### What to produce
How many lines in the records below contain "none"? Answer with the number alone.

### Records shown

● ● ● ● ●

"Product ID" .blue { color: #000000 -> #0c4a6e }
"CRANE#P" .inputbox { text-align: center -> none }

● ● ● ● ●

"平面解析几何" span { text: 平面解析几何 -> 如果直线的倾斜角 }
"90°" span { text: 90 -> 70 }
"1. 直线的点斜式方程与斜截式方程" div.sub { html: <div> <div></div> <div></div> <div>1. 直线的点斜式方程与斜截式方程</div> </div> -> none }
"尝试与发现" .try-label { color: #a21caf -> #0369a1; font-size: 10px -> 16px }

● ● ● ● ●

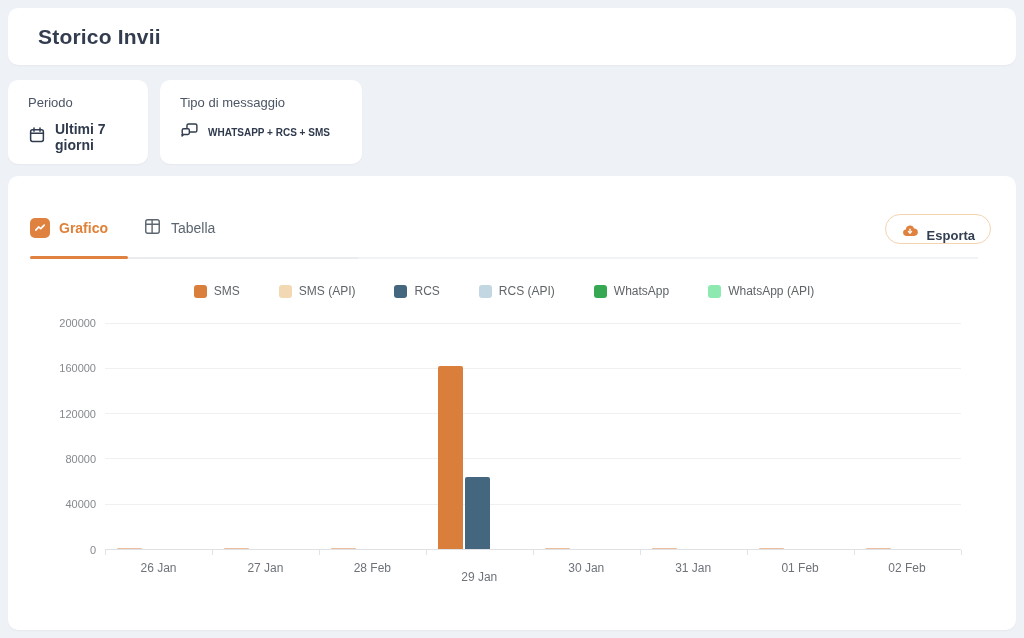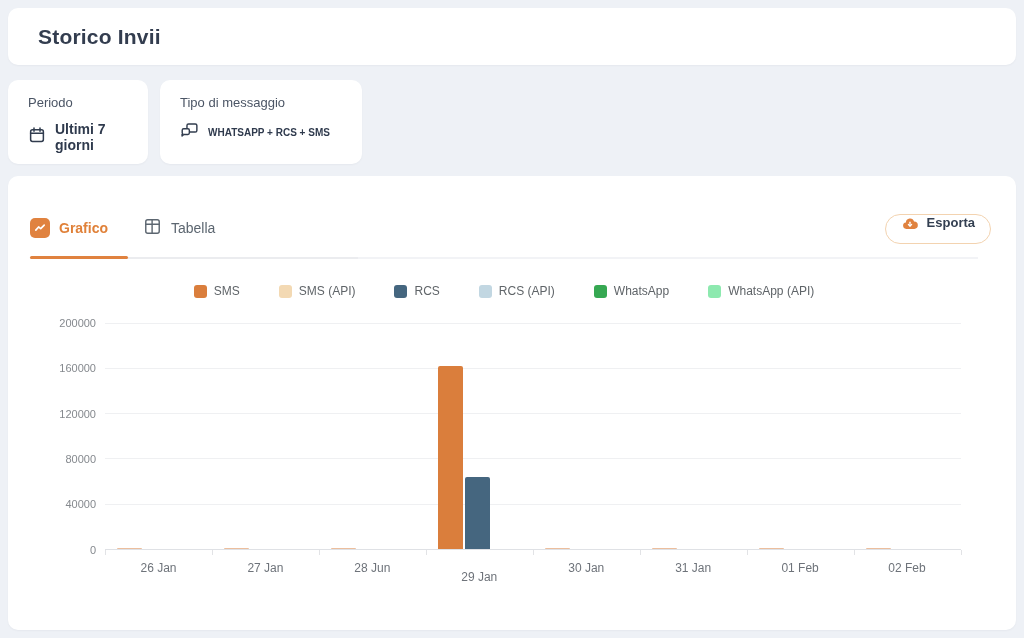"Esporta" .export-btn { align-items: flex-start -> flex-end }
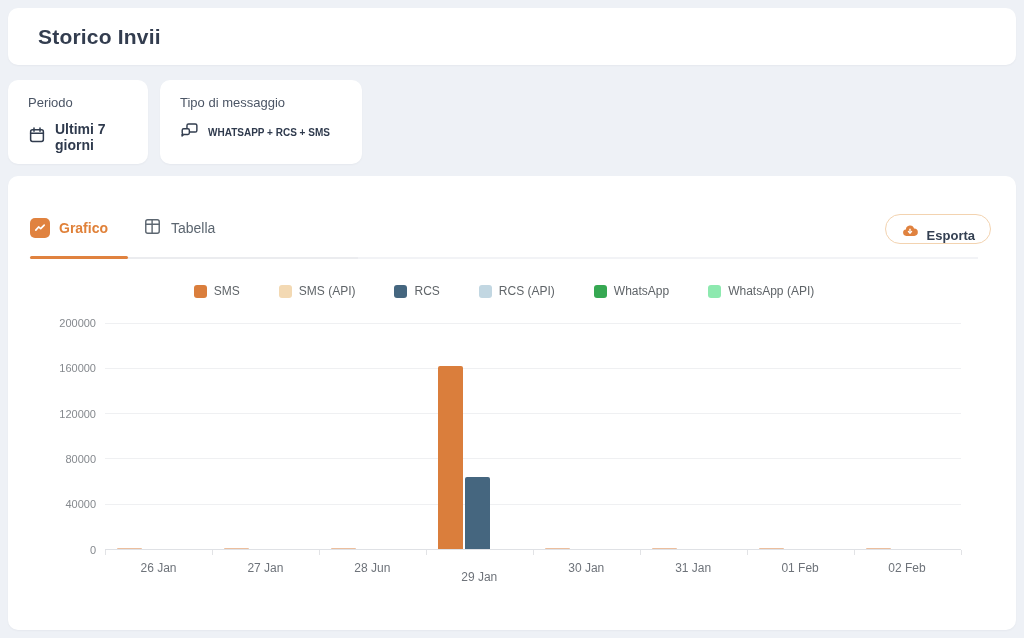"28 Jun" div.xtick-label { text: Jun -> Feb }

● ● ● ● ●

### Finished exercise
2